The resignation of United Bank of India (UBI) Chairman Archana Bhargava for “health” reasons shows how poorly the government has been handling the situation in an obviously failing bank. The bank’s failing health is obviously beginning to tell on the health of its top bosses – and this suggests that any rescue has to come from changes at the top.
The simplest and best remedy to UBI’s problems is privatisation: at today’s stock market prices, UBI can be bought for just Rs 1,350 crore by any bidder. Given its huge bad loan portfolio, the government should actually be happy to transfer all UBI shares for Re 1 to any private businessman who is willing to recapitalise it. But this needs political gumption – a sorely lacking commodity in the run-up to an Indian election.
This means UBI will face three more months of uncertain agony before it can be rescued or put out of its misery.
However, let’s be clear who can’t rescue UBI: the government of India. For three reasons.
First, it does not have the money. In the interim budget, P Chidambaram provided all of Rs 11,200 crore for recapitalising public sector banks, but this amount would barely be enough to rescue UBI, which has a bad loan book of Rs 8,545 crore. As we noted before, “the losses not provided for – also known as net non-performing assets – are at 7.5 percent of the loan book (or Rs 5,630 crore). If you add the bank’s restructured loans – loans that would have gone bad if not rescheduled – nearly 20 percent of the bank’s loan book is contaminated.” If all bad loans – disclosed or not disclosed - were to be provided for, the bank’s net worth would probably be wiped out.
Second, government simply does not have the expertise. The reason why public sector banks are falling sick is political pressure to evergreen bad loans made to corporate fatcats (consider the case of Kingfisher), and policy-induced pressure to lend more and more to favoured constituencies like farmers or priority sectors.
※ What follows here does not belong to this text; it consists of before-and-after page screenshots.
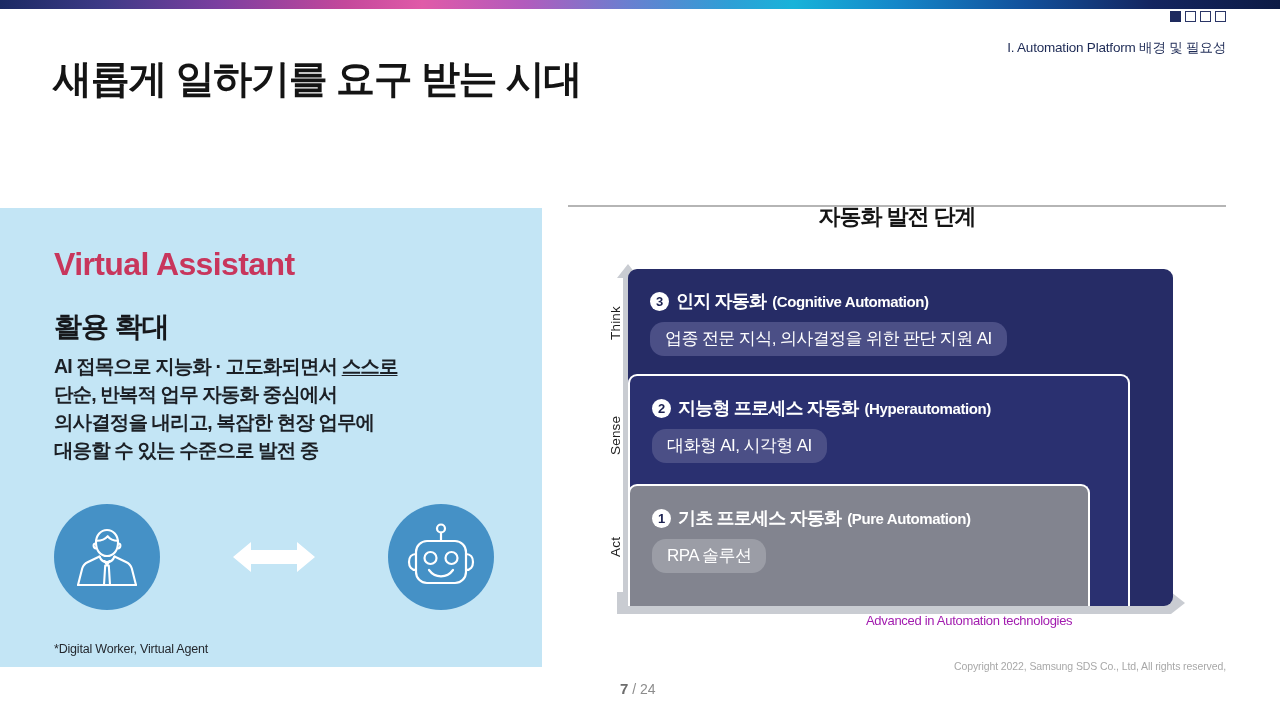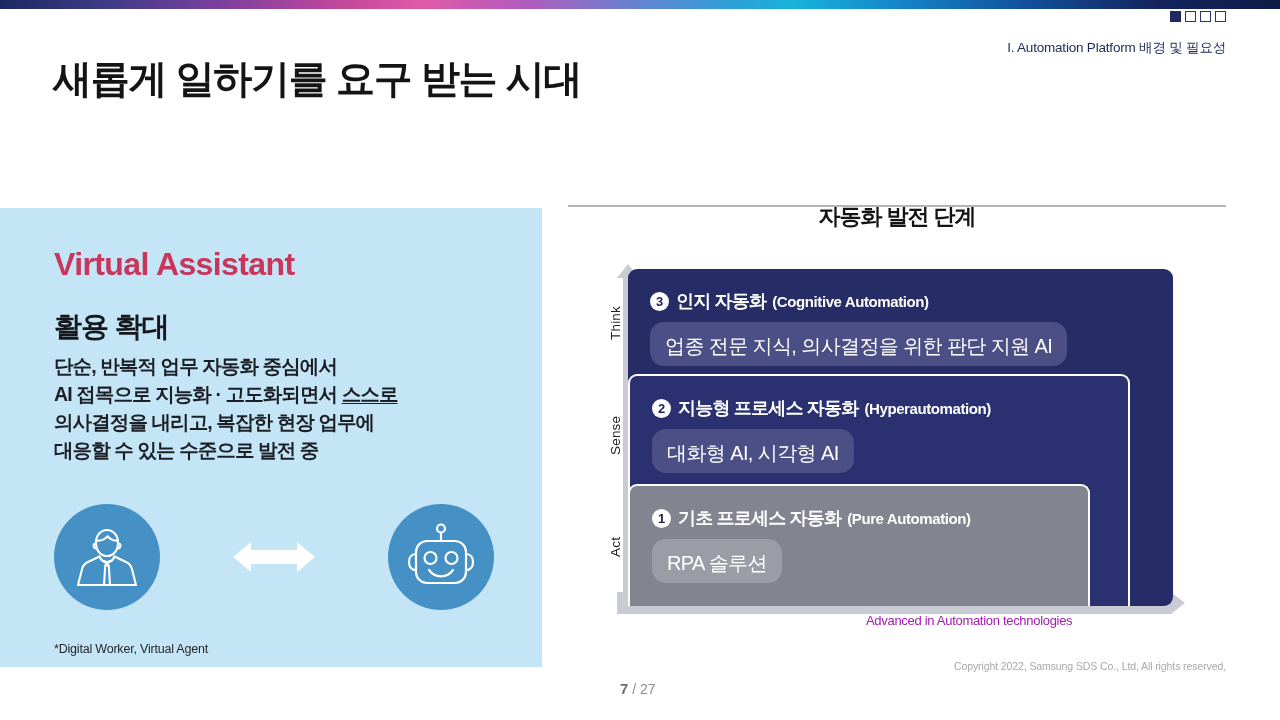--- a/index.html
+++ b/index.html
@@ -148,8 +148,8 @@
     letter-spacing: -0.4px;
   }
   .pill {
-    display: inline-block; padding: 11px 15px 6px;
-    border-radius: 14px; font-size: 20px; color: #ffffff;
+    display: inline-block; padding: 5px 15px 6px;
+    border-radius: 14px; font-size: 17px; color: #ffffff;
     letter-spacing: -0.6px; white-space: nowrap;
   }
   .pill-dark { background: #4b4f86; }

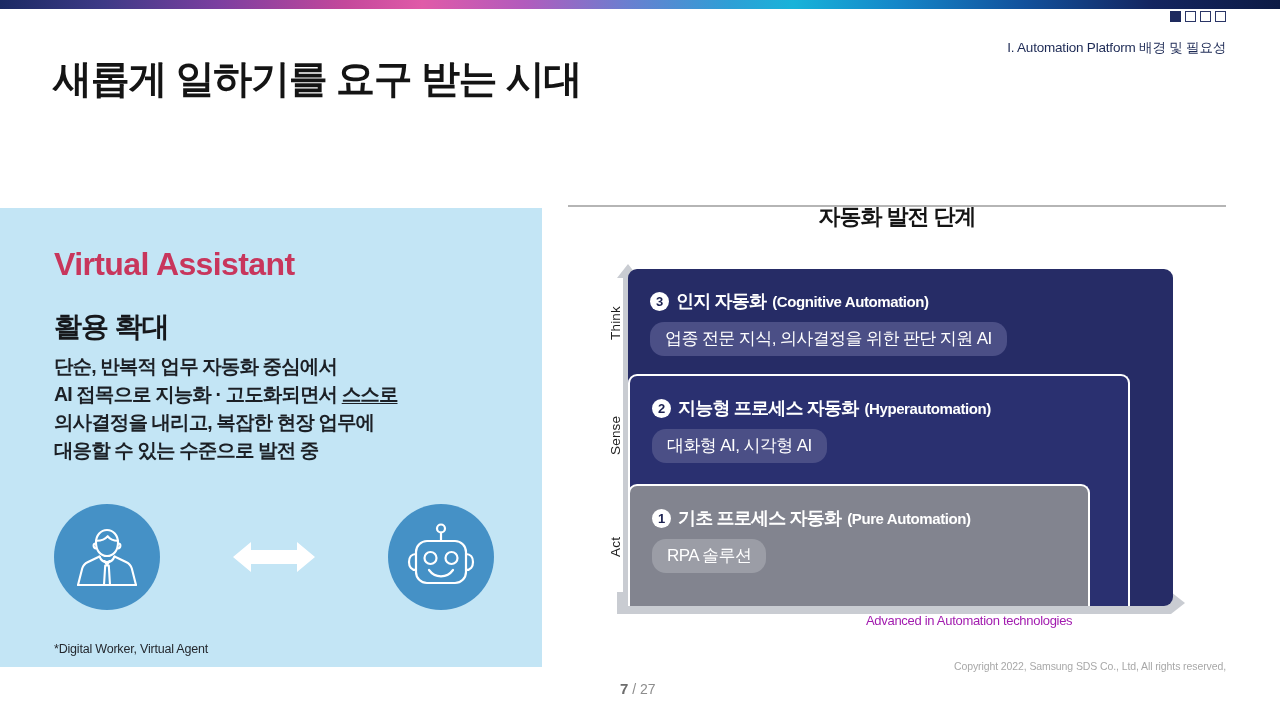--- a/index.html
+++ b/index.html
@@ -191,8 +191,8 @@
   <div class="va-sub">활용 확대</div>
 
   <div class="va-body">
+    <div>AI 접목으로 지능화 · 고도화되면서 <u>스스로</u></div>
     <div>단순, 반복적 업무 자동화 중심에서</div>
-    <div>AI 접목으로 지능화 · 고도화되면서 <u>스스로</u></div>
     <div>의사결정을 내리고, 복잡한 현장 업무에</div>
     <div>대응할 수 있는 수준으로 발전 중</div>
   </div>

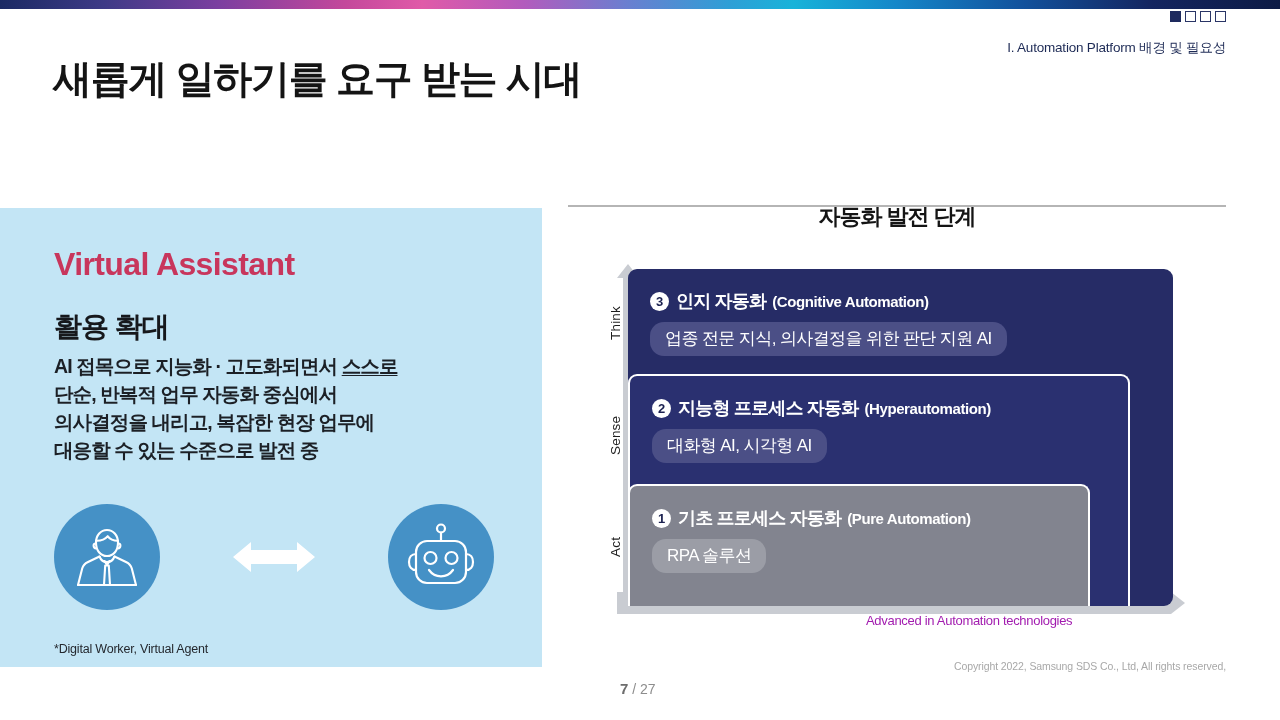--- a/index.html
+++ b/index.html
@@ -292,7 +292,7 @@
   </div>
 
   <div class="pagenum">
-    <b>7</b><span> / </span><span>27</span>
+    <b>7</b><span> / </span><span>24</span>
   </div>
   <div class="copyright">Copyright 2022, Samsung SDS Co., Ltd, All rights reserved,</div>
This means half the problems of the banking sector are created by the government itself. The cause of the sickness cannot be expected to find a long-term cure.
Third, public sector banks, by their very definition, are not autonomous. More so in a venal political climate of irresponsibility and corruption. As Firstbiz noted two weeks ago, many public sector bank jobs are actually sold to the highest bidder. This makes crooked CEOs careless lenders because they are beholden to their political masters and believe they can anyway bank on the government to give them more capital.
If we accept this logic, privatisation is the best way forward. This might anger the unions and make all political parties, from BJP to the Left and the Arvind Kejriwals, froth at the mouth, so one cannot expect an early solution to the UBI’s problems.
This calls for interim measures. These could include:
#1. Making UBI a "narrow" bank – which can only raise deposits, and invest in government securities or AAA bonds. The RBI has already asked the bank to curtail loans, but it should make the bank narrower for a longer time.
#2: To prevent a flood of withdrawals, the government and the RBI should guarantee deposits even beyond Rs 1 lakh – for a temporary period.
#3: The entire bad asset base of the bank should be transferred to a new entity whose only job is to sell, recover or write off bad loans.
#4: Bring in a qualified private banker at the top to run the bank for the next three month before a final call is taken on its future.
#5: Merger with a larger, and more solid, public sector bank, should be avoided at all costs. Reason: this will only hide the problem. The challenge with UBI, and possibly a few other banks that are also on the brink, is that they have to either be turned around or shut down. If one keeps shoving their bad loans under another bank’s carpet, we are merely setting up a good bank for failure at a later date.
Time is running out, and UBI should be treated as a test case for how to intervene in the case of systemically or regionally important public sector banks.